■ Input material ■
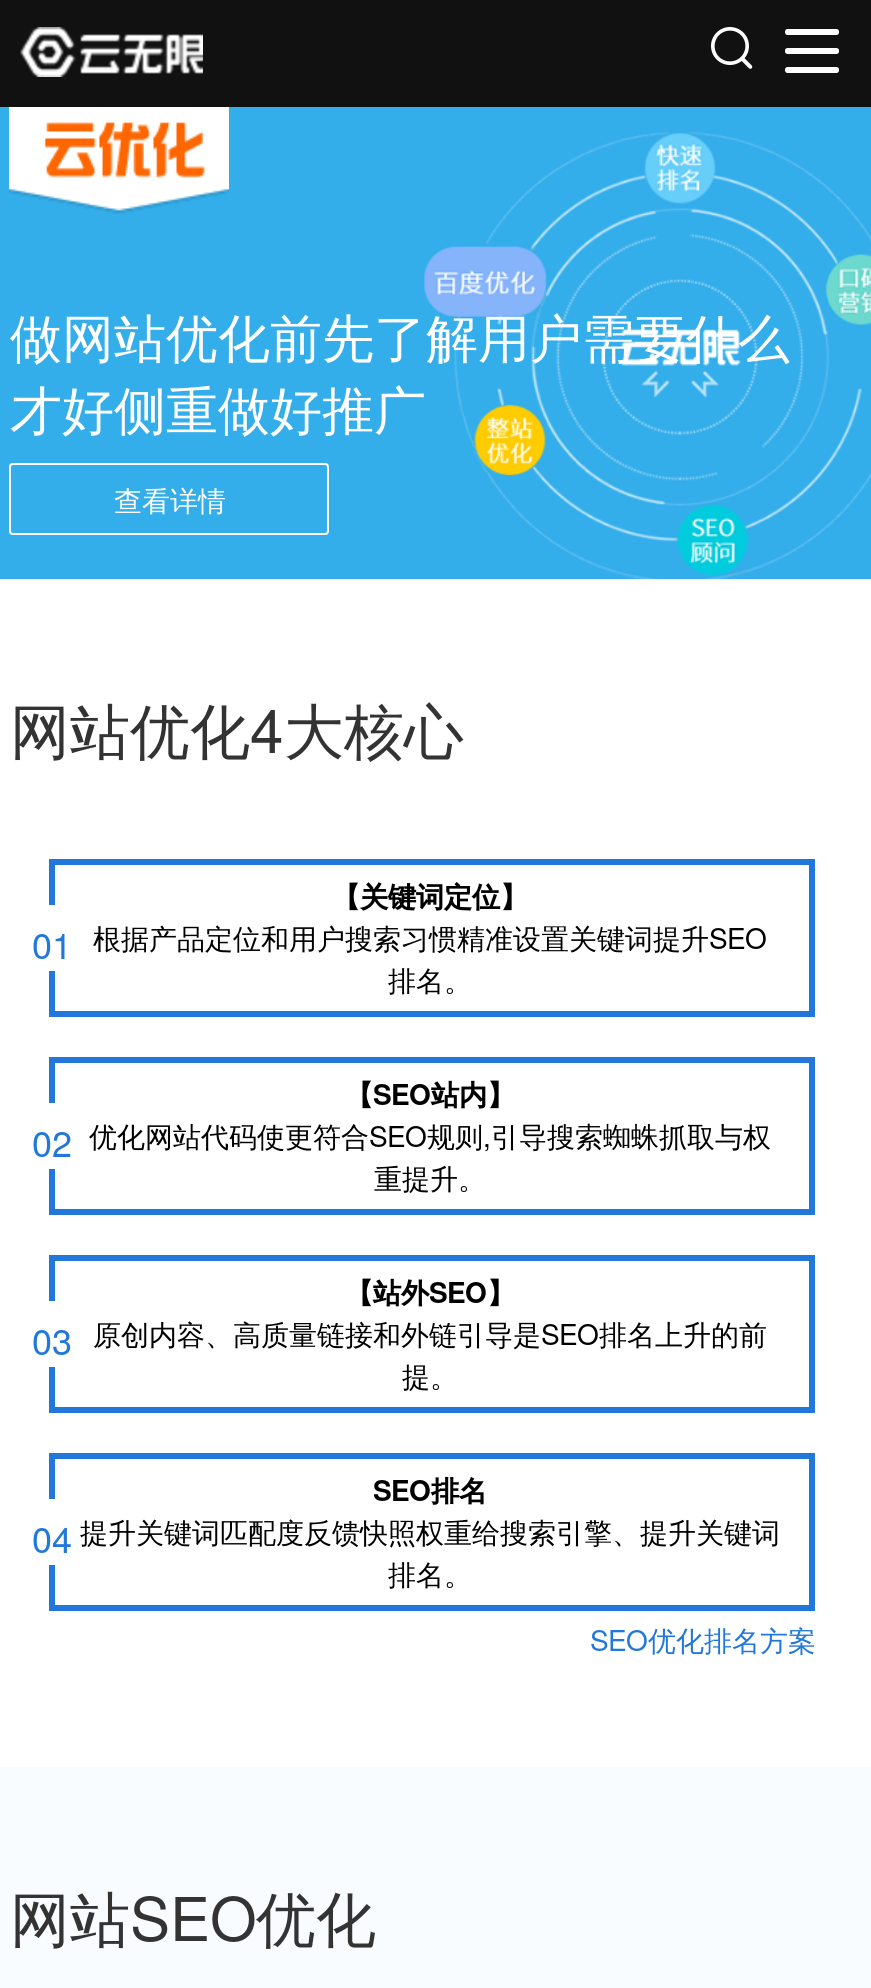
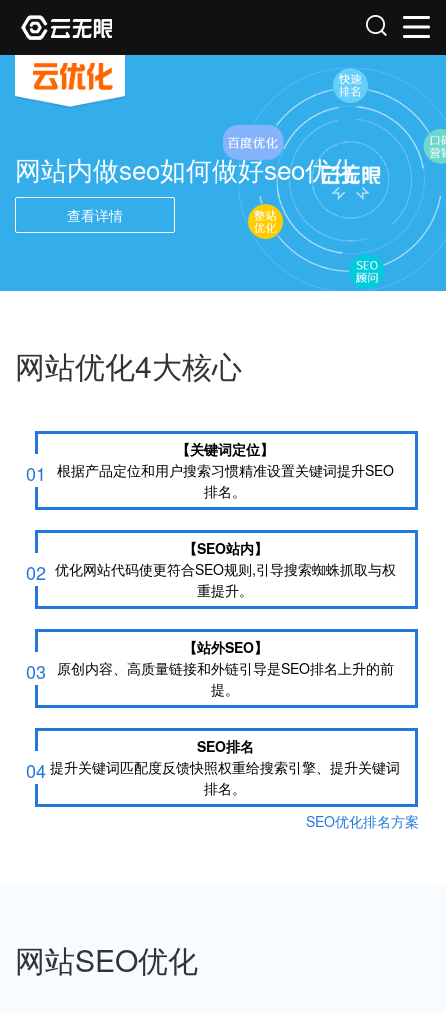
- 做网站优化前先了解用户需要什么
- 才好侧重做好推广
+ 网站内做seo如何做好seo优化

moved up: 查看详情

moved up: [image]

■ Exercise instructions ■
Output the records exactly, and let none of their pictures appear in the copy.

■ Answer for the task ■
- 做网站优化前先了解用户需要什么
- 才好侧重做好推广
+ 网站内做seo如何做好seo优化

moved up: 查看详情

moved up: [image]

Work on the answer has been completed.